*Your task*. In the data below, which lines hold the word "radius"? Copy them.
*** The input ***
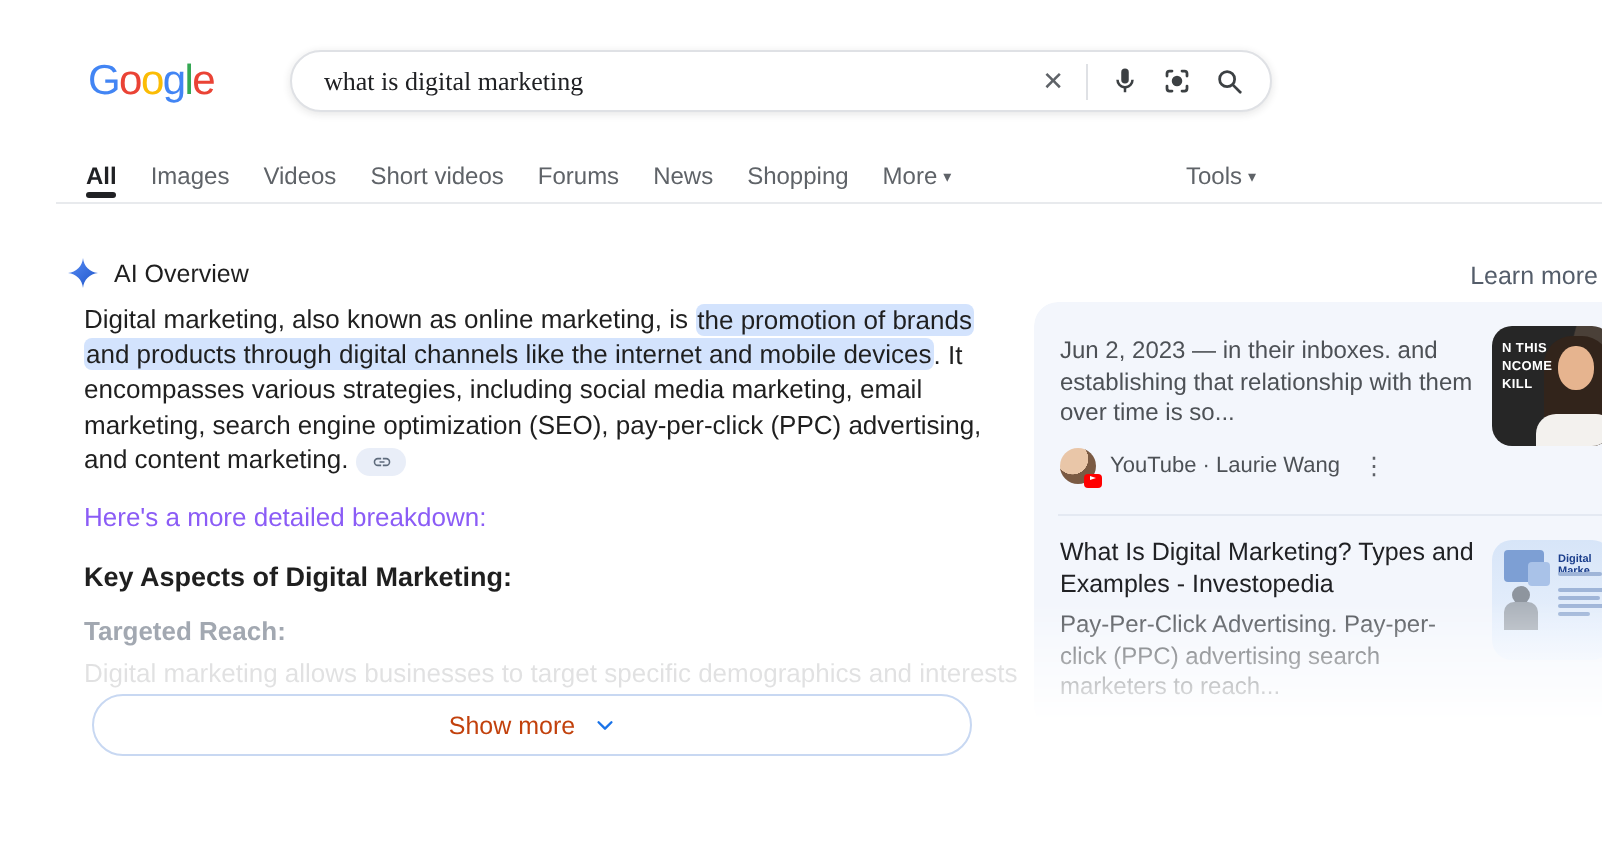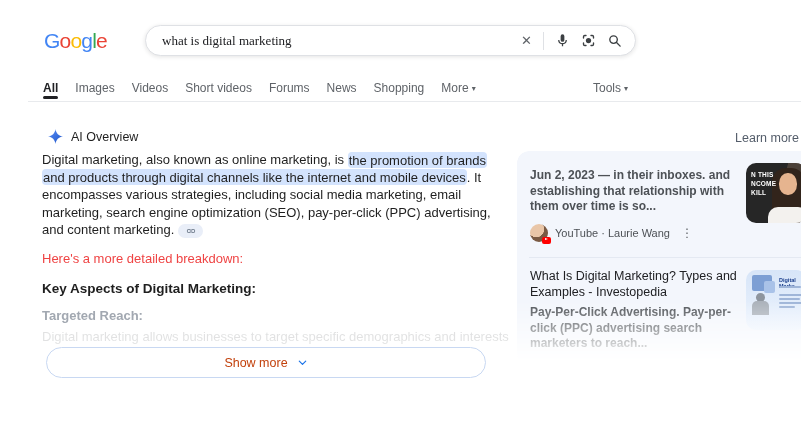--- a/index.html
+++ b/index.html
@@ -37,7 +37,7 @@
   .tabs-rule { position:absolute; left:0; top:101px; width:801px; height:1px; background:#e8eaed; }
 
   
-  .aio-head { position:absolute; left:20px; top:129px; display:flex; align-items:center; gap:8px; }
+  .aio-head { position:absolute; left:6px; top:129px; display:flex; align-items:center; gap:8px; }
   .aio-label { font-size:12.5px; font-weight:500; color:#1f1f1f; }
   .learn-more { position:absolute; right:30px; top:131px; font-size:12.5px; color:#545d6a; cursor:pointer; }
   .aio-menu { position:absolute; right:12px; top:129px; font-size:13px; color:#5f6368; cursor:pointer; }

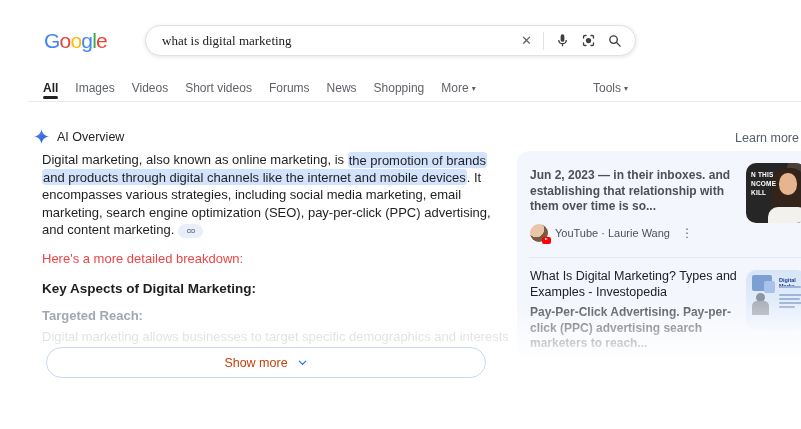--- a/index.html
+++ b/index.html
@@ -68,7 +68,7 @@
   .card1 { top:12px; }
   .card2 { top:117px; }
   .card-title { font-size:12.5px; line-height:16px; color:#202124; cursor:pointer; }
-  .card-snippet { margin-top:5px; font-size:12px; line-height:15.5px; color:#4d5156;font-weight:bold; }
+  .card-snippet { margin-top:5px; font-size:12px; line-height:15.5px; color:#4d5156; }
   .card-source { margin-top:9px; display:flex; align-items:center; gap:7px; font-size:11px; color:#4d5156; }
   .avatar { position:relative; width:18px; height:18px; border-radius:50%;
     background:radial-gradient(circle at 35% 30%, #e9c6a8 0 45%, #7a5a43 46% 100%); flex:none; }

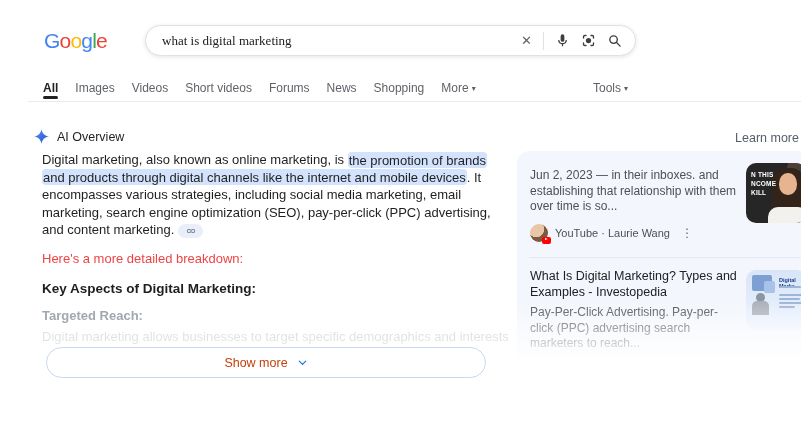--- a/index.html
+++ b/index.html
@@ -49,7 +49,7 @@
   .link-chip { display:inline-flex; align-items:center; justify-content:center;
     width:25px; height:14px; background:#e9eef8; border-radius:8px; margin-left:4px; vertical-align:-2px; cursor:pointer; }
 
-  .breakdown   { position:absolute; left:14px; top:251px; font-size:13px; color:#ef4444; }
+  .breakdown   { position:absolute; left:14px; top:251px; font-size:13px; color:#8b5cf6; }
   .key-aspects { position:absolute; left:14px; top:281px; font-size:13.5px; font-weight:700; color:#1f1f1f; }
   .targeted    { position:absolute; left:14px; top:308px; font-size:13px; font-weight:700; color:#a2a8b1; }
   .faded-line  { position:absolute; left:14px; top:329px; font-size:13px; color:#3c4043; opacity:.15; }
*** End of The input ***
*Solution to this task*.
   .avatar { position:relative; width:18px; height:18px; border-radius:50%;
     width:25px; height:14px; background:#e9eef8; border-radius:8px; margin-left:4px; vertical-align:-2px; cursor:pointer; }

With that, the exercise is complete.